Records from a data collection
↓↓↓

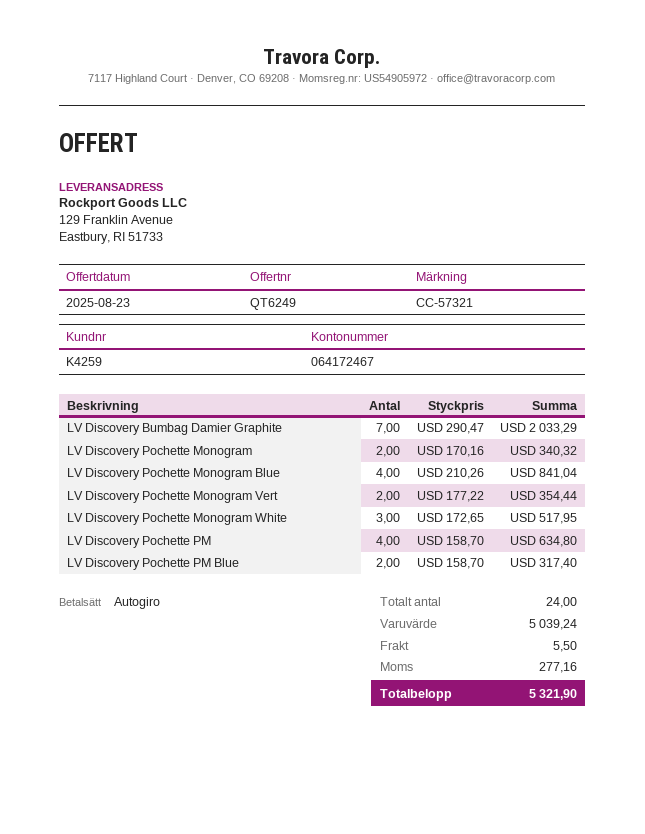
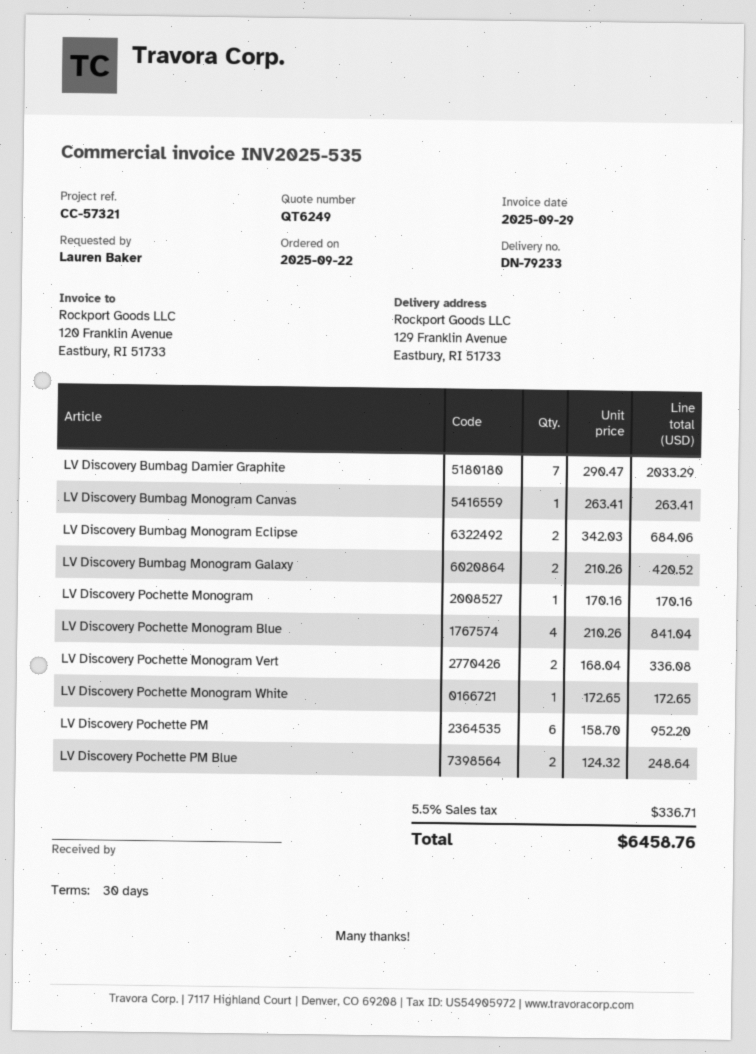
LV Discovery Pochette Monogram: 2 x 170.16 = 340.32 -> 1 x 170.16 = 170.16
LV Discovery Pochette Monogram Vert: 2 x 177.22 = 354.44 -> 2 x 168.04 = 336.08
LV Discovery Pochette Monogram White: 3 x 172.65 = 517.95 -> 1 x 172.65 = 172.65
LV Discovery Pochette PM: 4 x 158.70 = 634.80 -> 6 x 158.70 = 952.20
LV Discovery Pochette PM Blue: 2 x 158.70 = 317.40 -> 2 x 124.32 = 248.64
LV Discovery Bumbag Monogram Canvas: none -> 1 x 263.41 = 263.41
LV Discovery Bumbag Monogram Eclipse: none -> 2 x 342.03 = 684.06
LV Discovery Bumbag Monogram Galaxy: none -> 2 x 210.26 = 420.52
shipping: 5.50 -> none
tax: 277.16 -> 336.71
total: 5321.90 -> 6458.76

↑↑↑

Lines from the one containing "shipping: 5.50 -> none" through the last line of the data above are the only output wanted; restate them exactly.

shipping: 5.50 -> none
tax: 277.16 -> 336.71
total: 5321.90 -> 6458.76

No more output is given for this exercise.